I live in Abu Dhabi where temperatures, UV exposure and sand abrasion on headlights is generally off the scale. It's a very harsh environment.http://www.detailingworld.co.uk/forum/images/smilies/devilflame.gif

Having restored headlight clarity, I would like to buy a ceramic coating from the UK when I am home this summer, to protect my handiwork. Unprotected, the lights fade, yellow and are generally dreadful again after about 6 months.

I have never used these coatings before. The lenses are plastic, and will be applied on a day that is has minimal dust and humidity (November, probably). The air temp will be about 30-35C and I will be working in an open garage, so out of direct sunlight. I will not have to worry about rain after application!

The main requirement is longevity and UV resistance.
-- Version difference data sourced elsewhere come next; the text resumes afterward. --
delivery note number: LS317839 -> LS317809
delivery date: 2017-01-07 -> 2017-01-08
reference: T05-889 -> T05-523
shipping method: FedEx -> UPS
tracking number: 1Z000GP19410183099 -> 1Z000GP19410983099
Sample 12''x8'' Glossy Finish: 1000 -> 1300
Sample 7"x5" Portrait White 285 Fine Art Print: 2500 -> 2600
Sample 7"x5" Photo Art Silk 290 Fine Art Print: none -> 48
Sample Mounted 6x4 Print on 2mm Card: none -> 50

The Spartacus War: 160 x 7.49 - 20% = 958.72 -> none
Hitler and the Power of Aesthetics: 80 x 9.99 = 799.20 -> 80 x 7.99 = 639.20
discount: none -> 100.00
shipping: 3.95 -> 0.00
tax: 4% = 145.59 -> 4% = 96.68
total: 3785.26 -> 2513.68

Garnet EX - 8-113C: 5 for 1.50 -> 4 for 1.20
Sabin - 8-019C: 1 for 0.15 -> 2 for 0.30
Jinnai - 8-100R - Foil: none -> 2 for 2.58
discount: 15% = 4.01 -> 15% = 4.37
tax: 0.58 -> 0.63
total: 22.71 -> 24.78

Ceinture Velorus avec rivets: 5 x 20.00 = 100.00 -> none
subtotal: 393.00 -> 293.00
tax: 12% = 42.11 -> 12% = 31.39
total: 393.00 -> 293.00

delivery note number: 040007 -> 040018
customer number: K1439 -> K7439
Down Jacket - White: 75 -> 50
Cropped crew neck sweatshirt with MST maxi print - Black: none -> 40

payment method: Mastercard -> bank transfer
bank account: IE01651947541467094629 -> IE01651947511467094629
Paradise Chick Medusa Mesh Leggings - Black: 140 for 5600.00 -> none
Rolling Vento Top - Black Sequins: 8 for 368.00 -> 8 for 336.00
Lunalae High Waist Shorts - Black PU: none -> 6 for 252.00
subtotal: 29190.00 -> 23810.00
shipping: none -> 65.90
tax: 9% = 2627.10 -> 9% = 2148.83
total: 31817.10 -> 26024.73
Please can anyone recommend a product for me to use? CQUK? Gyeon? There seem to be loads and I don't know which one would best suit this task and environment. All help appreciated; I know it's a bit of a niche request! TIA, Russ.


----------



## tosh (Dec 30, 2005)

The only one that is advertised as safe for clear plastic is Nanolex Si3D Headlight (that I know of)

Others may be suitable

A coating will only give you the UV protection, won’t do anything for sand abrasion unfortunately; you’ll have to get some paint protection film for that. 


Sent from my iPhone using Tapatalk Pro


----------



## lowejackson (Feb 23, 2006)

There is also Optimum Opti-Lens. It is not cheap (£60ish) and probably has enough liquid to keep you going for many years.


----------



## Sheep (Mar 20, 2009)

Having them clear-coated would offer the most long term protection, as well as a serviceable layer that can be buffed and restored multiple times.


----------



## ENEP (Mar 20, 2017)

In2Detailing has a new product on the way, dedicated for restored headlights, guaranteed to last a minimum of 3 years.

Check their Facebook page for more information and also a video of application.


----------



## Yellow Dave (Apr 5, 2011)

Gtechniq c1/4/5 and crystal serum light have all seemed to have worked. 

Carpro dlux worked well initially but didn't think it lasted quite as long.


----------



## A&J (Mar 4, 2015)

TAC system Magic plus is also a good option.


----------



## Mike J (Jul 5, 2018)

Why not go for a PPF covering.
That is what was recommended to me because Im always picking up stone chips all over the front end.
The sections are computer cut so you could buy 3 or 4 for each side and change them when/if they get ruined.

My PPF installer does full coverings on high end, performance, high value cars (inc headlights) if you PM me (and Ive got enough posts ???) I will send you his details.


----------



## Russ and his BM (Jan 1, 2008)

Well that’s some great info there guys, thanks ever so much for that.

I am drawn to the Australian offering from in2detailing as that is probably a similar climate to here. 

I will investigate further and update this thread in due course (which may not be that soon but I will update it).

Thanks again everyone. 👍


----------